Your goal: Only one stretch of the records below should be repeated. It starts with the line containing "left:178px; width:667px; height:3px;" and goes on through the line containing "-167,29 +167,28 @@", exactly as written.

== Exercise material ==

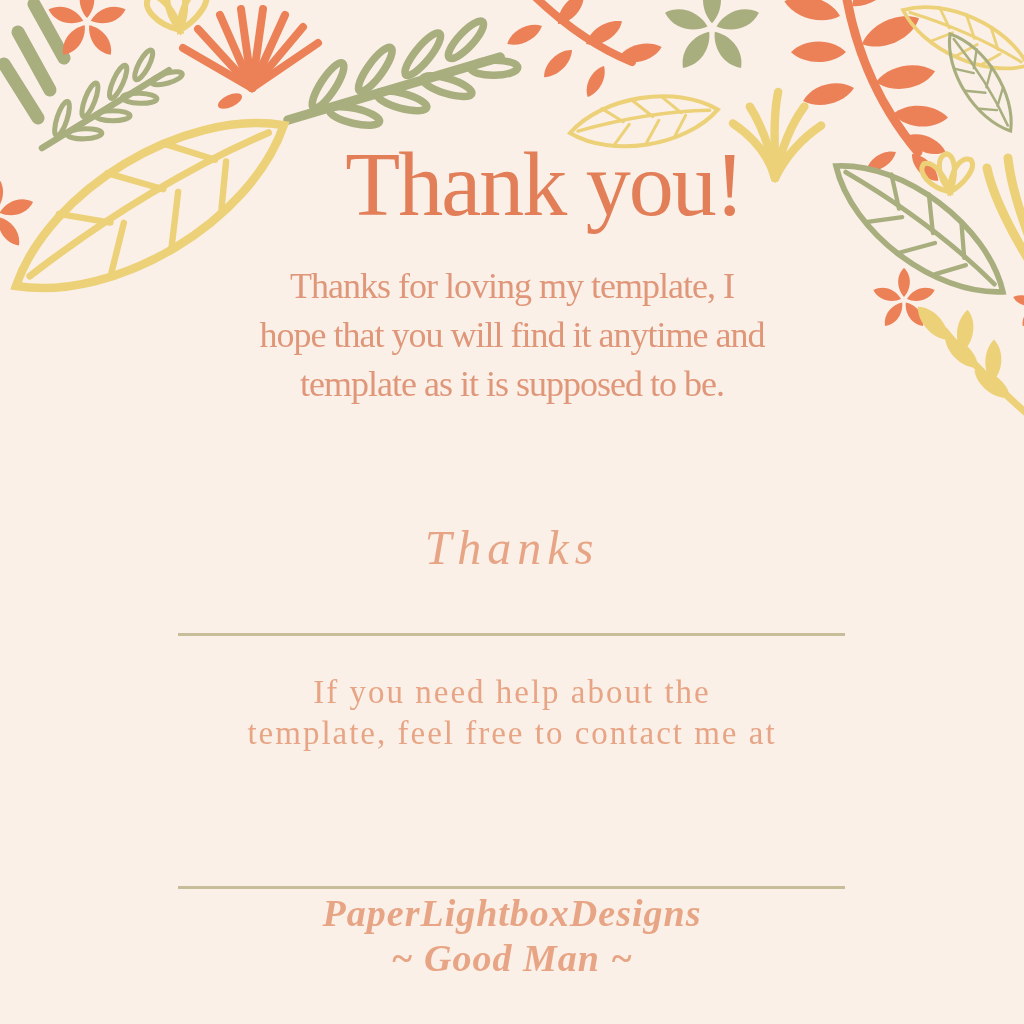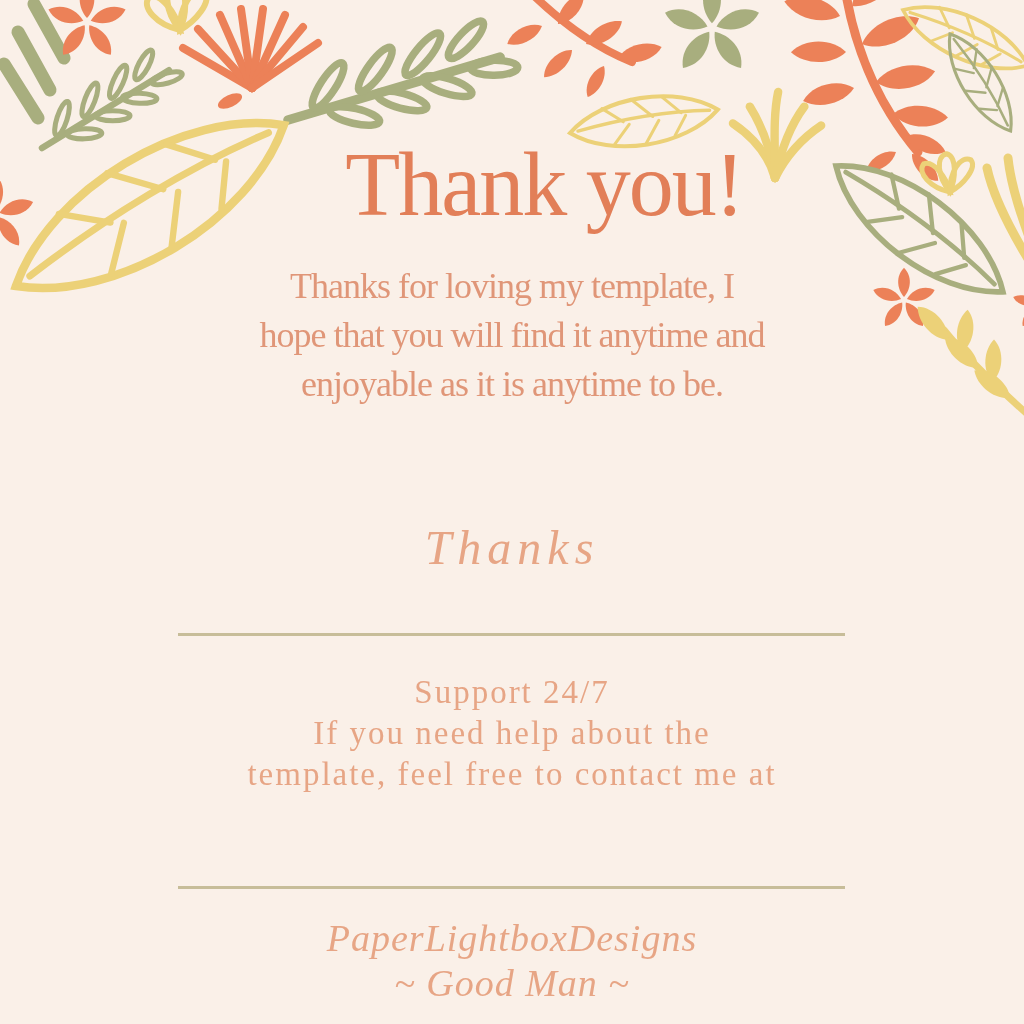--- a/index.html
+++ b/index.html
@@ -20,21 +20,21 @@
   .txt{position:absolute; left:0; width:100%; text-align:center;}
   .title{top:140px; font-size:90px; letter-spacing:-2px; line-height:1; color:var(--title-text);padding-left:32px;}
   .message{top:262px; font-size:36px; letter-spacing:-1px; line-height:49px; color:var(--message-text);}
   .message span{display:block;}
   .support-heading{top:520px; font-size:48px; font-style:italic; letter-spacing:6px; color:var(--support-text);}
   .divider{position:absolute; left:178px; width:667px; height:3px; background:var(--divider);}
   .divider-1{top:633px;}
   .divider-2{top:886px;}
   .support-text{top:672px; font-size:33px; letter-spacing:2px; line-height:41px; color:var(--support-text);}
   .support-text span{display:block;}
-  .signature{top:916px; font-size:38px; font-style:italic; letter-spacing:1px; line-height:45px; color:var(--support-text);}
+  .signature{top:891px; font-size:38px; font-style:italic; letter-spacing:1px; line-height:45px; color:var(--support-text);font-weight:bold;}
   .signature span{display:block;}
 </style>
 </head>
 <body>
 
 <div class="card">
 
   <svg class="decor" width="1024" height="430" viewBox="0 0 1024 430" aria-hidden="true">
     <defs>
       <path id="petal" d="M0,-5 C11,-17 14,-38 0,-52 C-14,-38 -11,-17 0,-5 Z"></path>
@@ -167,29 +167,28 @@
         <use href="#tleaf" transform="translate(1010,398) rotate(-140) scale(0.9)"></use>
       </g>
     </g>
   </svg>
 
   <div class="txt title">Thank you!</div>
 
   <div class="txt message">
     <span>Thanks for loving my template, I</span>
     <span>hope that you will find it anytime and</span>
-    <span>enjoyable as it is anytime to be.</span>
+    <span>template as it is supposed to be.</span>
   </div>
 
   <div class="txt support-heading">Thanks</div>
 
   <div class="divider divider-1"></div>
 
   <div class="txt support-text">
-    <span>Support 24/7</span>
     <span>If you need help about the</span>
     <span>template, feel free to contact me at</span>
   </div>
 
   <div class="divider divider-2"></div>
 
   <div class="txt signature">
     <span>PaperLightboxDesigns</span>
     <span>~ Good Man ~</span>
   </div>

===

Response to the task:
   .divider{position:absolute; left:178px; width:667px; height:3px; background:var(--divider);}
   .divider-1{top:633px;}
   .divider-2{top:886px;}
   .support-text{top:672px; font-size:33px; letter-spacing:2px; line-height:41px; color:var(--support-text);}
   .support-text span{display:block;}
-  .signature{top:916px; font-size:38px; font-style:italic; letter-spacing:1px; line-height:45px; color:var(--support-text);}
+  .signature{top:891px; font-size:38px; font-style:italic; letter-spacing:1px; line-height:45px; color:var(--support-text);font-weight:bold;}
   .signature span{display:block;}
 </style>
 </head>
 <body>
 
 <div class="card">
 
   <svg class="decor" width="1024" height="430" viewBox="0 0 1024 430" aria-hidden="true">
     <defs>
       <path id="petal" d="M0,-5 C11,-17 14,-38 0,-52 C-14,-38 -11,-17 0,-5 Z"></path>
@@ -167,29 +167,28 @@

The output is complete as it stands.